START Given information

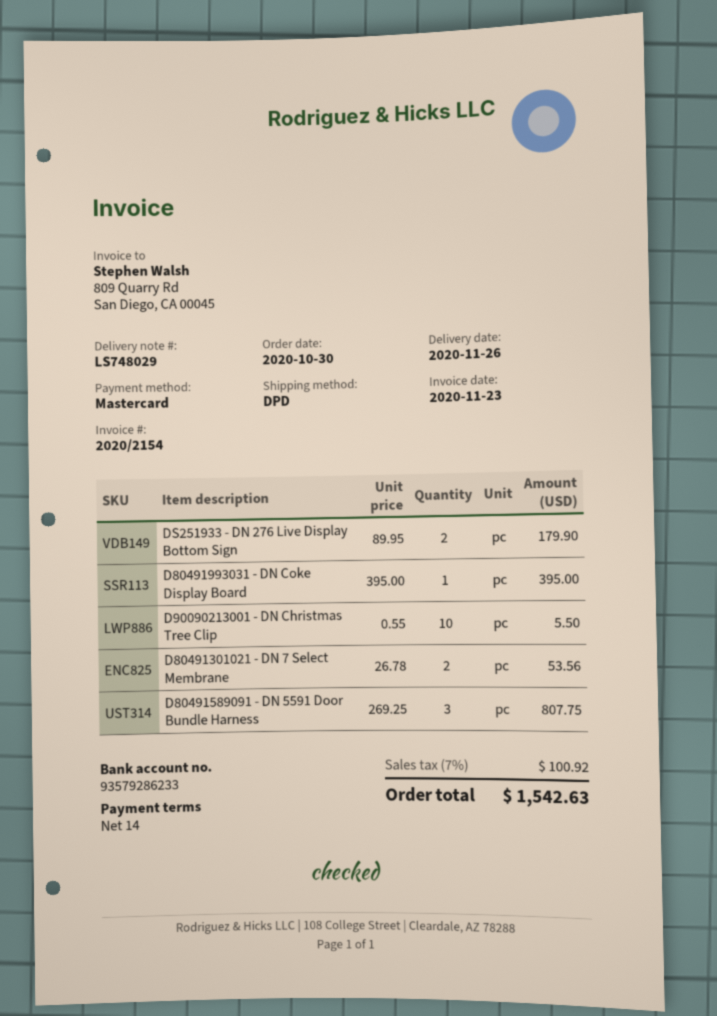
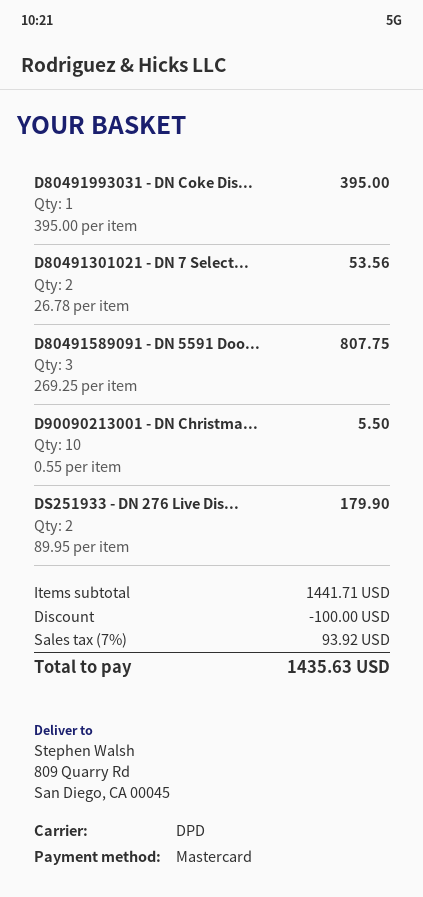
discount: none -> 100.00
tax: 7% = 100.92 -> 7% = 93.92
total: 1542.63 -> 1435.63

END Given information
START Given information

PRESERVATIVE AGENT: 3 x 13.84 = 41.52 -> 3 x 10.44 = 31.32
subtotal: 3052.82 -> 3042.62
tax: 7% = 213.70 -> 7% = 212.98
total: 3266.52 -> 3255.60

END Given information
START Given information

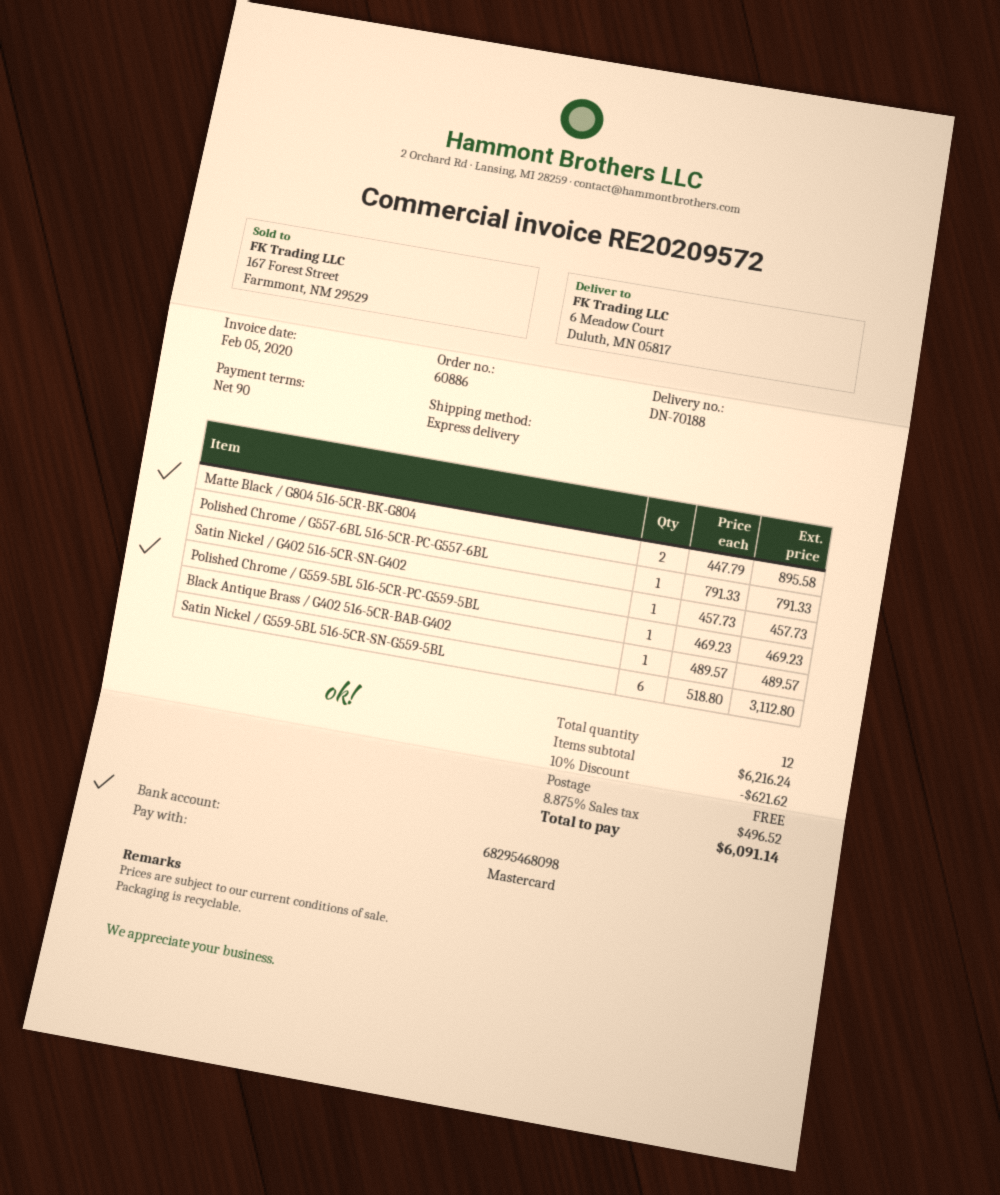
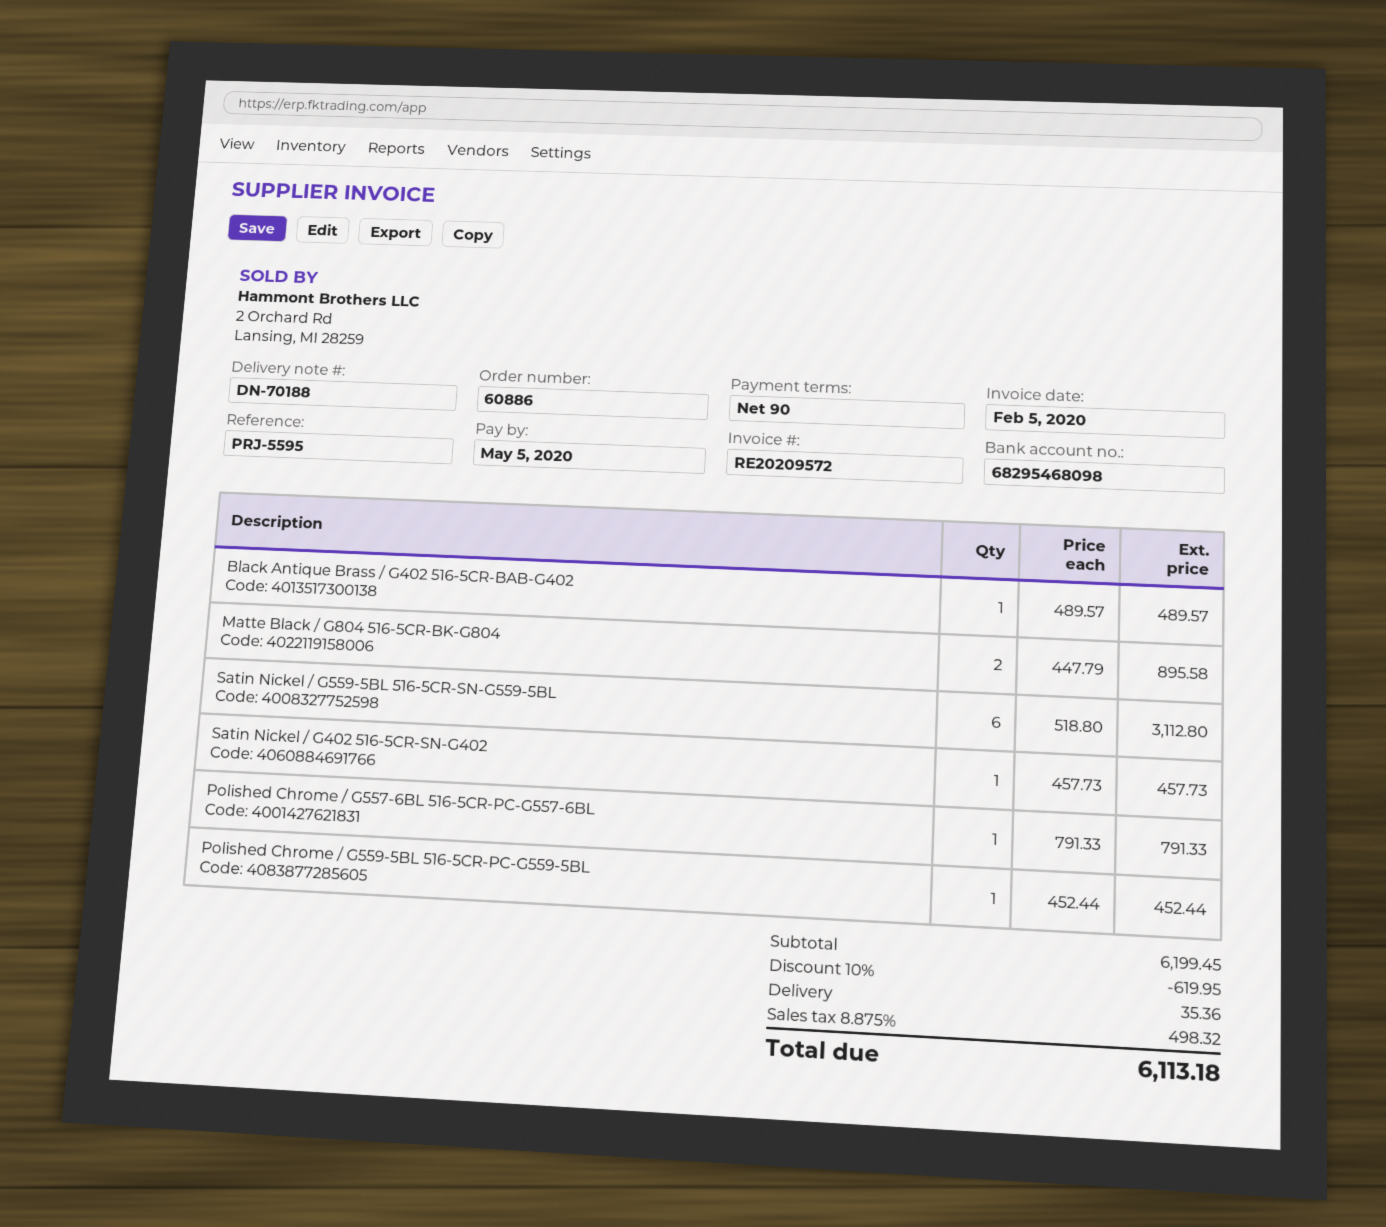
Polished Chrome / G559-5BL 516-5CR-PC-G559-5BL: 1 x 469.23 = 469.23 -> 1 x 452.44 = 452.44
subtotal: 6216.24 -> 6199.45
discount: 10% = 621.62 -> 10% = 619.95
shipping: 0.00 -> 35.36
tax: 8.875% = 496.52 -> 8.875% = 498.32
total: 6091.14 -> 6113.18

END Given information

◆ Task to complete: Only the number should be given: how many lines in the data contain the string "discount".

◆ Response area: 2